Ogni capo è unico, con infinite variazioni nella modalità di rifinitura. «I tessuti arrivano dalle più rinomate aziende italiane, svizzere e inglesi, il massimo». Dall’archivio di famiglia prendono forma anche le giacche “a mappina”, senza fodera, destrutturate, con la tecnica sartoriale di un tempo, quando si realizzavano dagli scampoli di tessuto assemblati a mano. «Vittorio Sgarbi le indossa con disinvoltura.


Oggi hanno un grande successo nel mondo e sono fra i nostri capi più venduti in America e in Giappone, un paese che recepisce il made in Italy con la cultura dell’autentico, e non con quella del marchio». Lo testimonia l’ex primo ministro nipponico Yukio Hatoyama, che da anni ha affidato il suo stile al sarto pugliese, un talento che straripa persino nel “sol ponente” e conquista il magnate messicano Carlos Slim, l’uomo più ricco del mondo. «L’ho incontrato a Milano che indossava camicia e cravatta fatte da me».
 


A quarant’anni Angelo Inglese ha conquistato il mondo e, al calcolo di fatturato sembra anteporre quello di ordito. «Ho comprato un palazzo quattrocentesco, l’antica dimora di un arciprete, con affaccio sulla gravina di Ginosa. Diventerà la sede della nostra sartoria, con atelier, foresteria e zona benessere per far star bene i nostri clienti e amici.
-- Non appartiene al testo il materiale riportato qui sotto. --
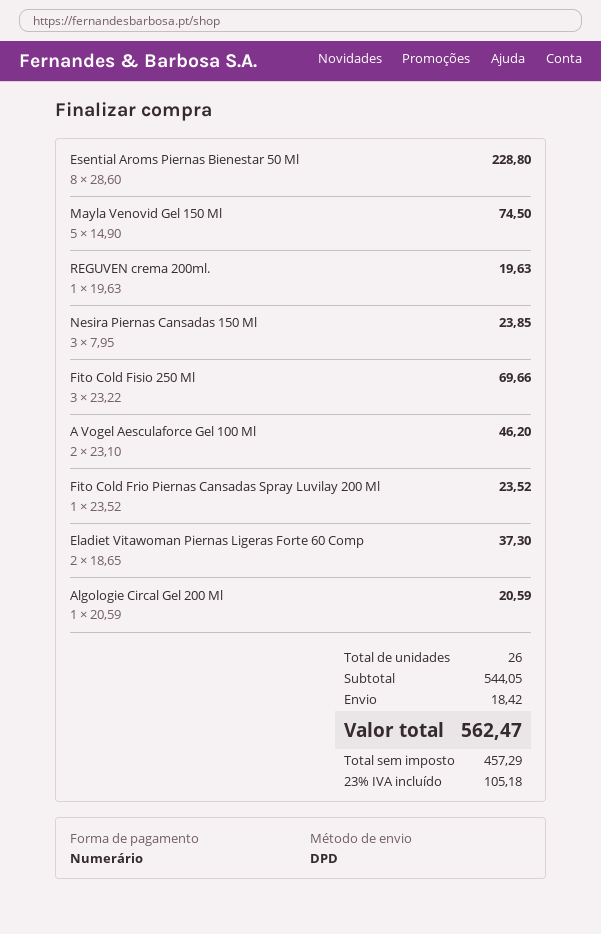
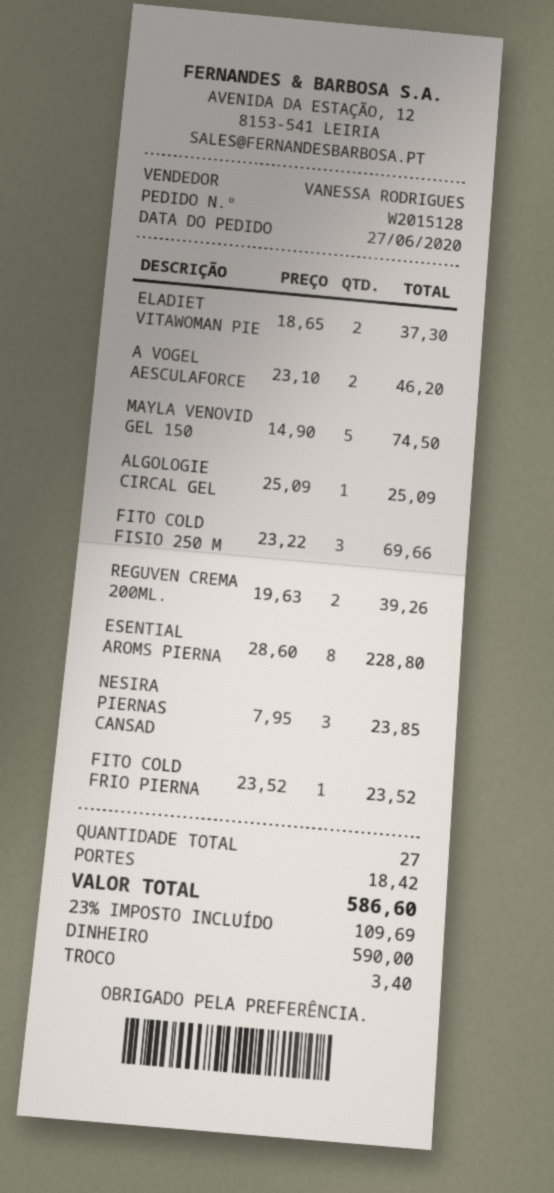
REGUVEN crema 200ml.: 1 x 19.63 = 19.63 -> 2 x 19.63 = 39.26
Algologie Circal Gel 200 Ml: 1 x 20.59 = 20.59 -> 1 x 25.09 = 25.09
total quantity: 26 -> 27
tax: 23% = 105.18 -> 23% = 109.69
total: 562.47 -> 586.60

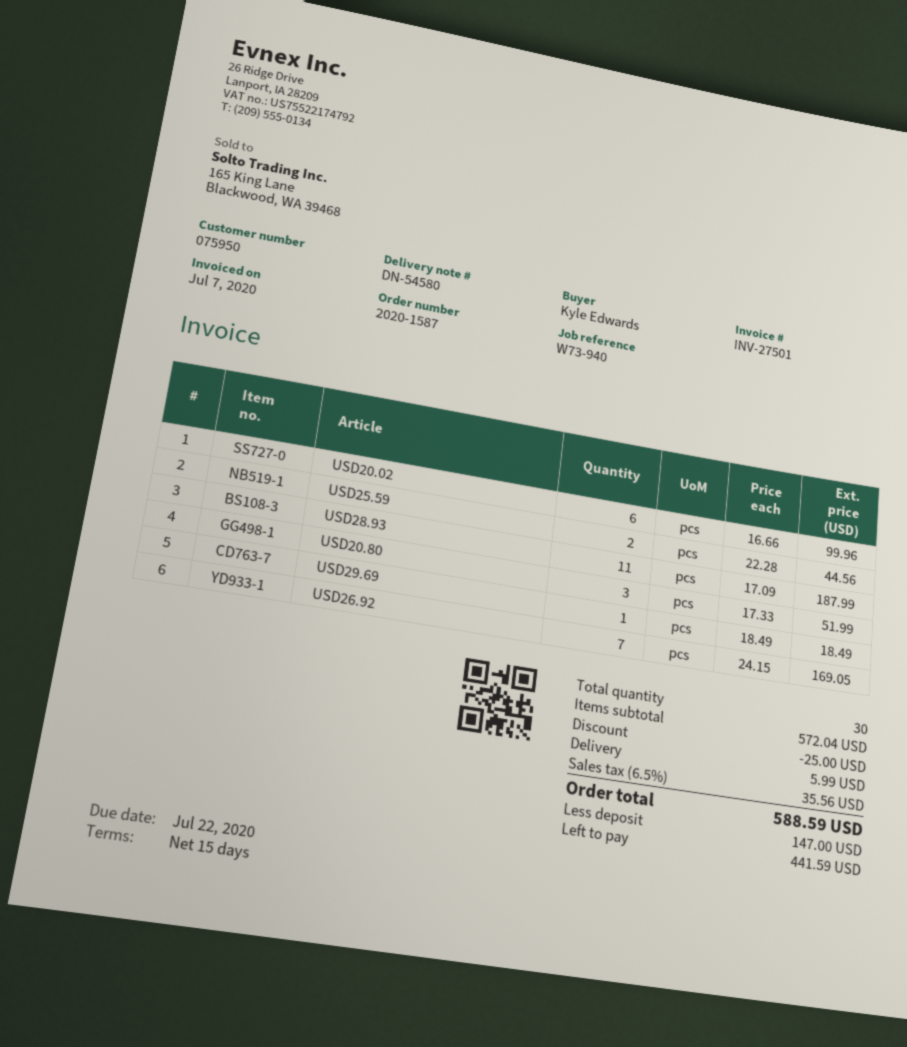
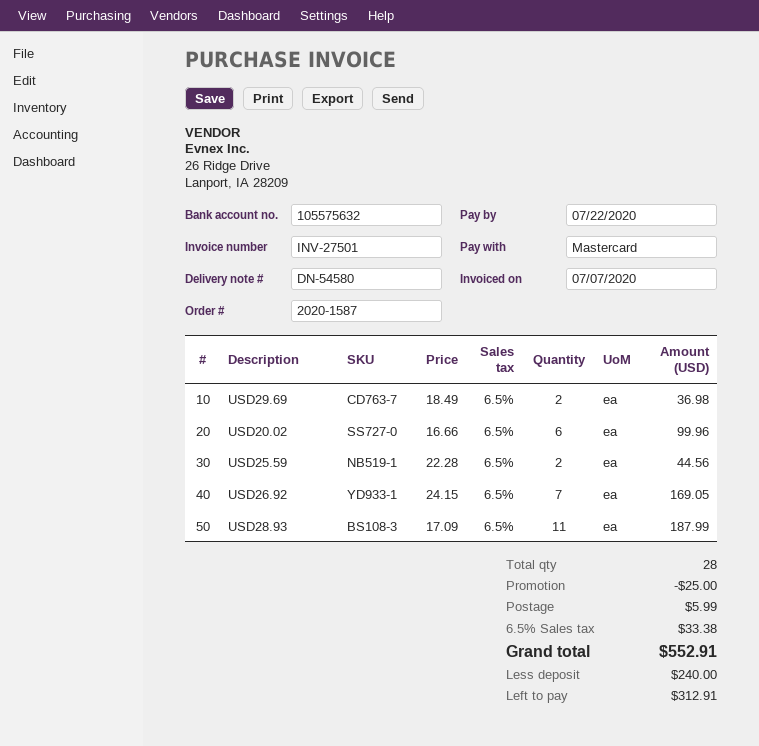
USD20.80: 3 x 17.33 = 51.99 -> none
USD29.69: 1 x 18.49 = 18.49 -> 2 x 18.49 = 36.98
total quantity: 30 -> 28
tax: 6.5% = 35.56 -> 6.5% = 33.38
total: 588.59 -> 552.91
deposit: 147.00 -> 240.00
balance: 441.59 -> 312.91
Li tratteniamo più di un giorno per personalizzare al massimo i capi che scelgono e vorrei che si sentissero come a casa loro». Il futuro è nel paziente recupero della tradizione artigiana e di un antico paesaggio. «Un tesoro prezioso, come il prodotto italiano, perché ha il privilegio di raccontare una storia autentica, quello che noi siamo».